Given data $x$ or conditional context $c$ :

prior: $p(z)$ , often uniform categorical, or conditional prior $p_\phi(z \mid c)$
encoder / inference model: logits $\ell_\psi(x) \in \mathbb{R}^K$ with $q_\psi(z = k \mid x) = \operatorname{softmax}(\ell_\psi(x))_k$
decoder: $p_\theta(x \mid z)$ or $p_\theta(y \mid x, z)$ , with $z$ provided through an embedding or other conditioning interface

ELBO objective

The negative ELBO is

\mathcal{L}(\theta, \psi) = - \mathbb{E}_{z \sim q_\psi(\cdot \mid x)}[\log p_\theta(x \mid z)] + \beta \, \mathrm{KL}\!\left(q_\psi(z \mid x)\,\|\,p(z)\right).

In the conditional case, replace $p(z)$ with a conditional prior such as $p_\phi(z \mid c)$ and condition the decoder on $c$ as well.

KL for categorical latents

For categorical $q$ and $p$ with probabilities $q_k$ and $p_k$ ,

\mathrm{KL}(q, p) = \sum_{k=1}^{K} q_k \log \frac{q_k}{p_k}.

This term is analytic, so no sampling is needed for the KL itself.

Reconstruction expectation

The main practical issue is the reconstruction expectation

\mathbb{E}_{z \sim q_\psi(\cdot \mid x)}[\log p_\theta(x \mid z)].

Two main regimes matter:

Exact marginalization for small $K$ : $\mathbb{E}_{z}[\log p_\theta(x \mid z)] = \sum_{k=1}^{K} q_k \log p_\theta(x \mid z = k).$ This is low variance, unbiased, and differentiable.
Monte Carlo for large $K$ : $\mathbb{E}_{z}[\log p_\theta(x \mid z)] \approx \frac{1}{S} \sum_{s=1}^{S} \log p_\theta(x \mid z^{(s)}).$ This is straightforward for decoder parameters but raises the usual discrete-gradient issue for the encoder.

Differentiating through discrete sampling

Sampling a categorical latent is not pathwise differentiable.

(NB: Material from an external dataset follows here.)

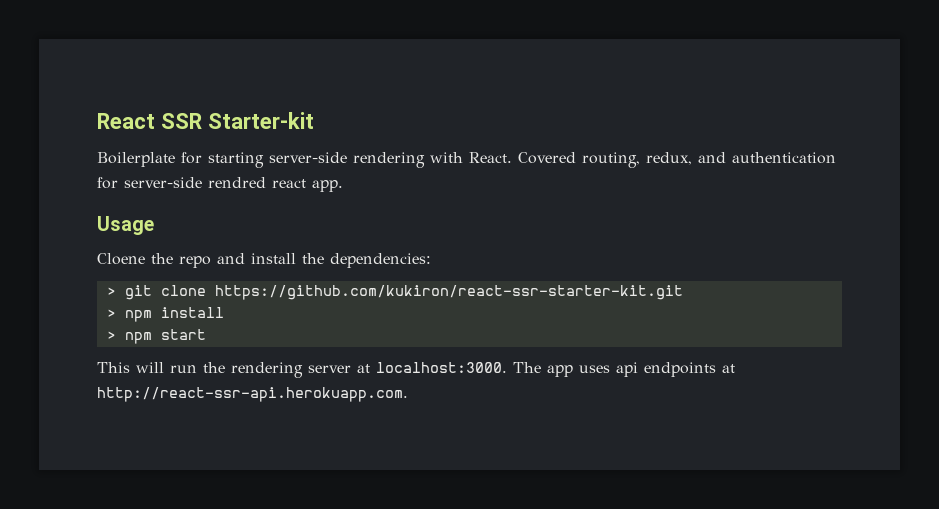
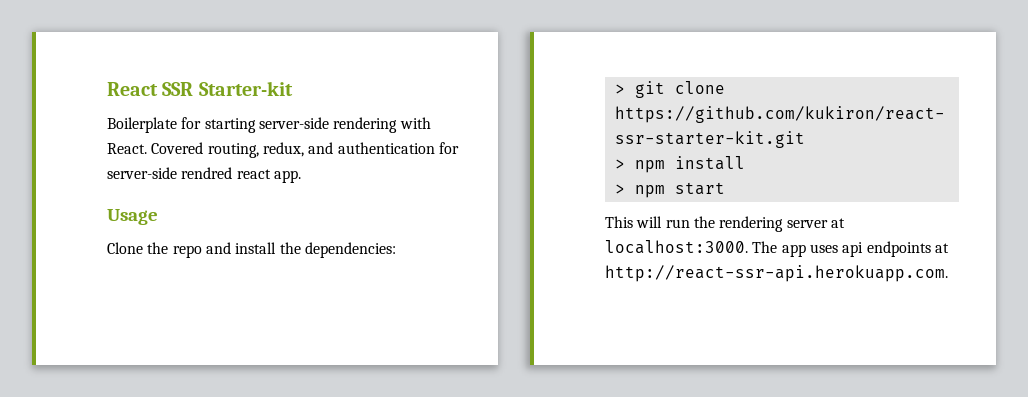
[97,253,145,265] Cloene -> [107,242,143,254] Clone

Common options are:

REINFORCE / score-function estimators: $\nabla_\psi \mathbb{E}_{z}[f(z)] = \mathbb{E}_{z}\!\left[f(z)\nabla_\psi \log q_\psi(z \mid x)\right]$ often with a baseline for variance reduction
Gumbel-Softmax / Concrete relaxations: use a soft one-hot approximation in the backward pass
control-variate estimators such as VIMCO, RELAX, or REBAR: more complex, but potentially lower variance

Practical rule

For small or moderate $K$ , prefer exact marginalization. For larger or structured discrete latent spaces, a Gumbel-Softmax-style relaxation is often the simplest practical choice.

Why this note matters here

The main methodology cluster already covers the discrete-latent interfaces. What this note adds is the training-specific reminder that discrete latents change the reconstruction expectation and gradient-estimation story, even when the high-level CVAE factorization looks the same.